Ultimately, language issues can be and are dealt with, however expensively, in the EU in its current state. But what would happen if the EU was suddenly one country? Would we still do everything in 24 languages? Would we adopt English as our new combined national language — even after the only country using it as their ‘official’ language has jumped ship? That would be especially strange given that there is talk of English losing its status as an official EU language at all once the UK leaves the group.

Bottom line

Perhaps Schulz and some of his eurocrat supporters just desperately want to believe in Francis Fukuyama’s ‘end of history’ — where the great intellectual struggles and debates of history have ended, and we can all live in ideological harmony; where Viktor Orbán and Angela Merkel can sing Kumbaya around the campfire, and Catalans suddenly decide they no longer want more independence, but less of it.

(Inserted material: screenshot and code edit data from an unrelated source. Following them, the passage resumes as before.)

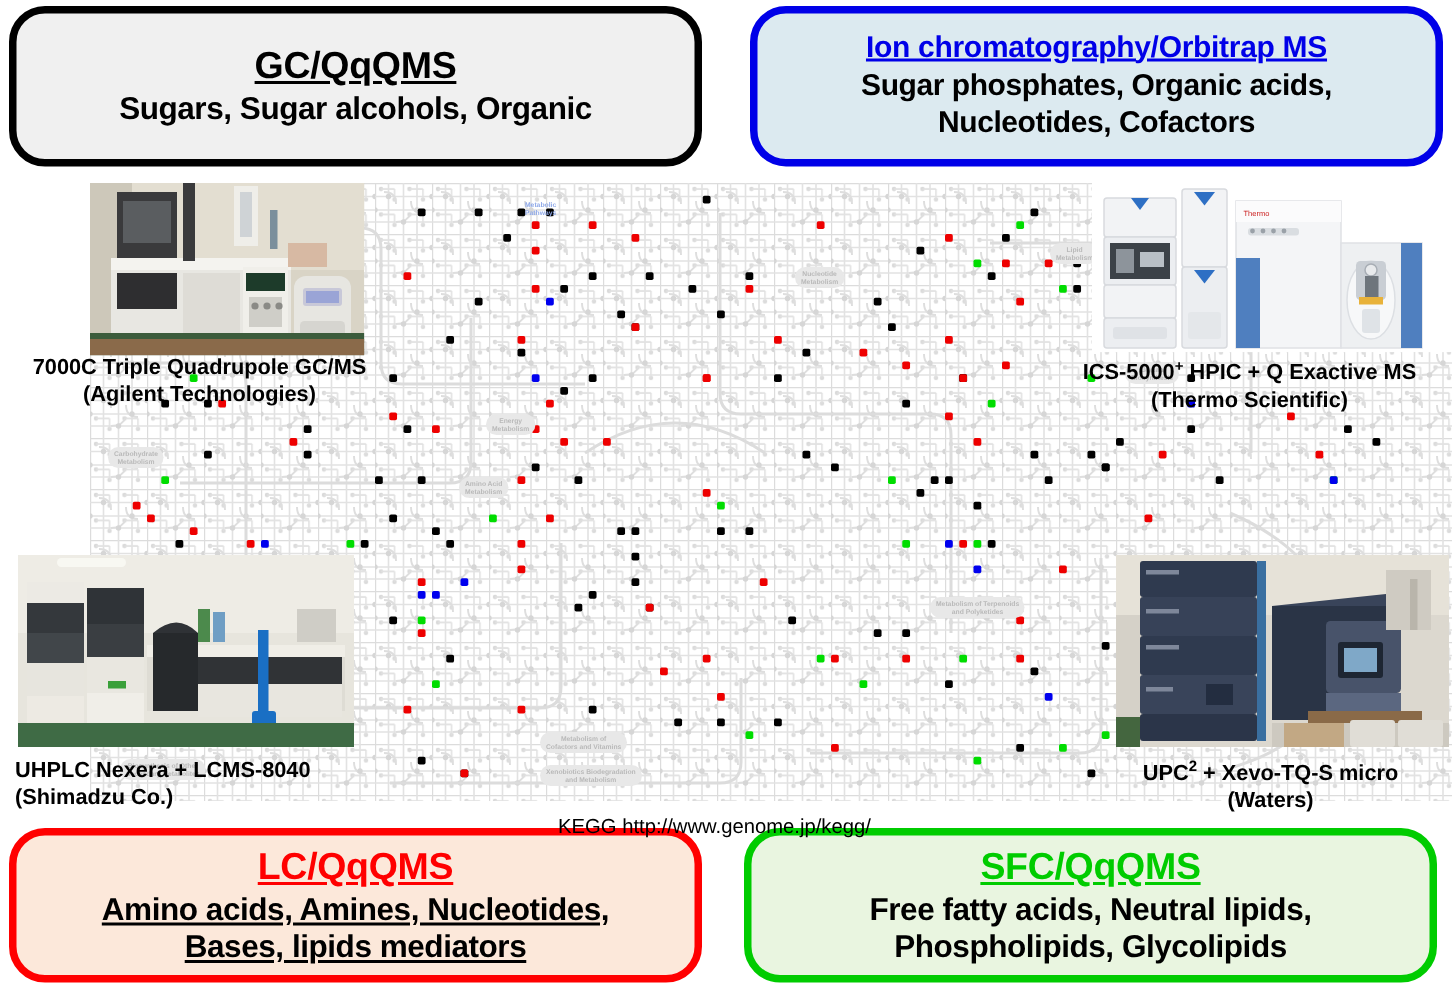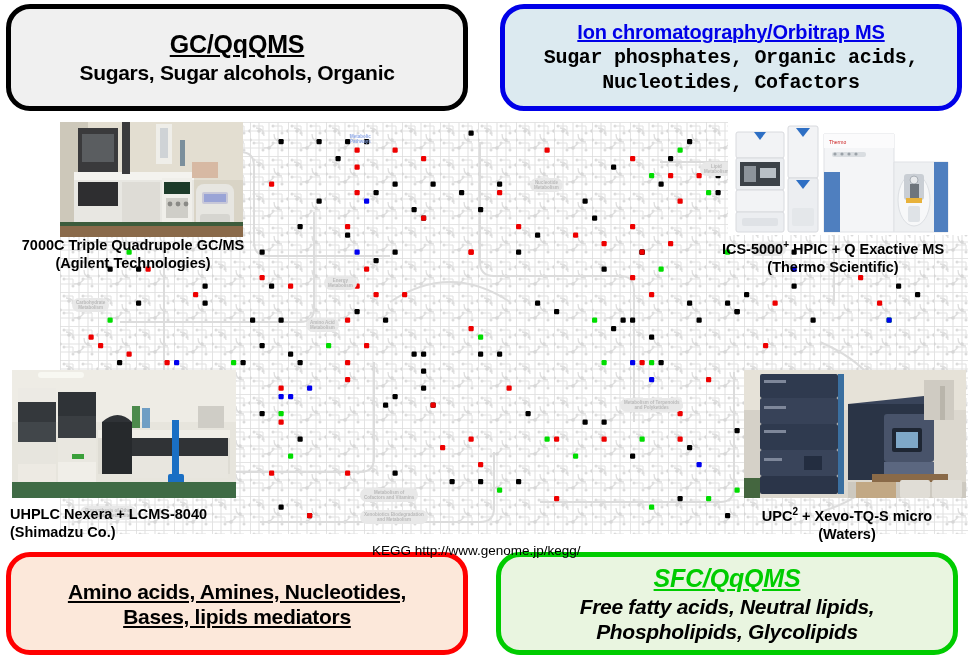"Sugar phosphates, Organic acids," #box-ic .cat-sub { font-family: Liberation Mono, monospace -> none }
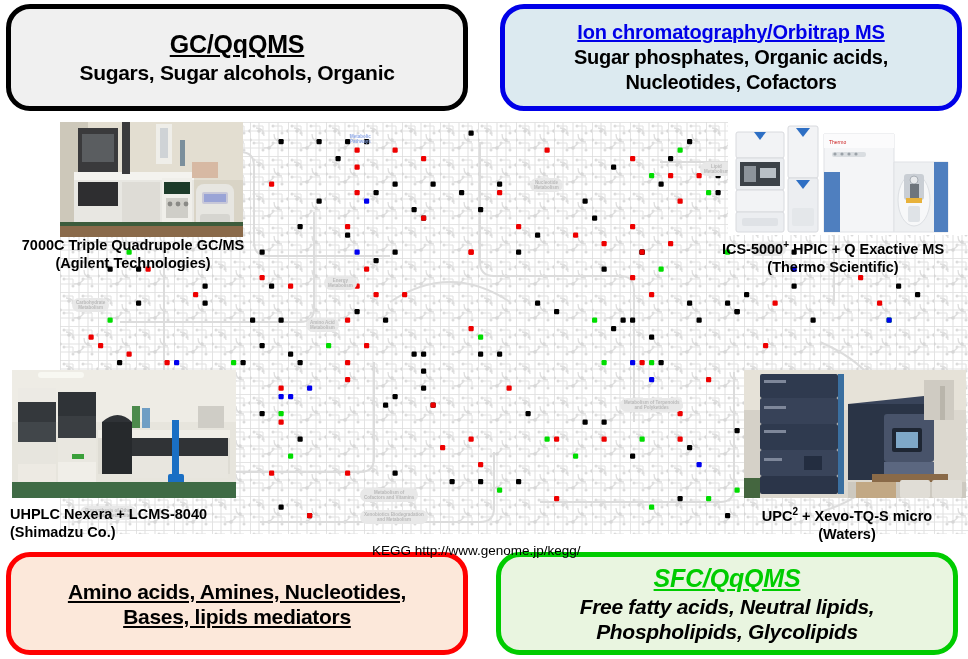"LC/QqQMS" div.cat-title { html: none -> <div>LC/QqQMS</div> }
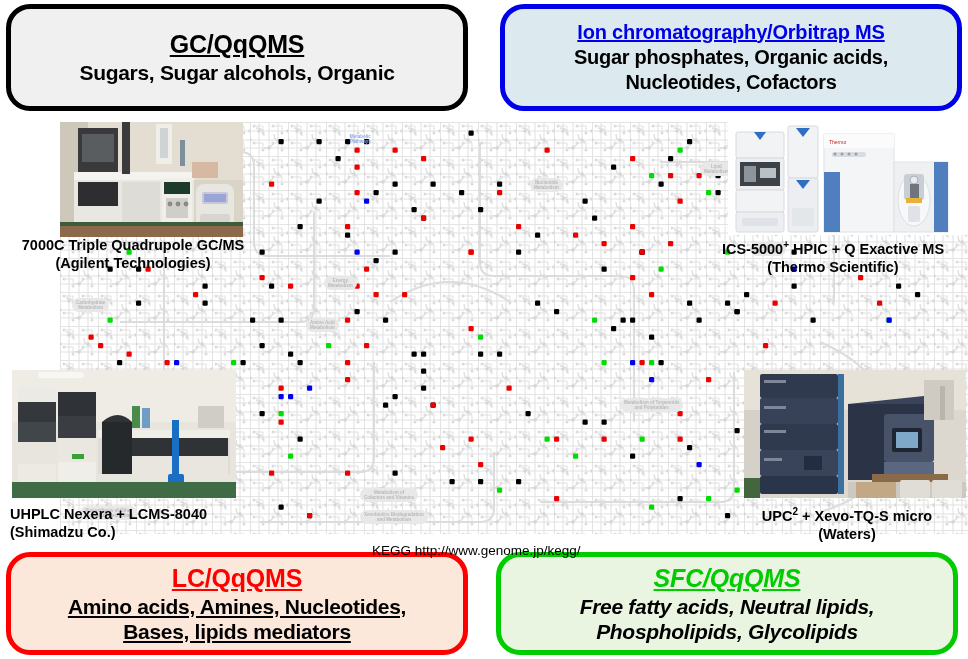"SFC/QqQMS" #box-sfc { font-style: italic -> none }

In reality, Schulz’s idea, ironically, would probably do more to jeopardize the integration that has already been achieved within the EU rather than further solidifying it. A poll published by the German newspaper Bild found that only 30 percent of Germans favor Schulz’s idea, while 48 percent reject it. It is highly unlikely that the tide would ever turn so much that the majority of citizens in each EU state would favor federalizing the union.

To quote French philosopher André Glucksmann, the European Union began as “a defensive reaction to horror” after two world wars. The problem is, as Glucksmann pointed out, the players “may not be keen on war, but they don’t mean well by one another either.”

Each nation is rightly self-interested. That is never going to change — and inevitably nothing could break up the EU quicker than a serious attempt at turning it into the United States of Europe.

The statements, views and opinions expressed in this column are solely those of the author and do not necessarily represent those of RT.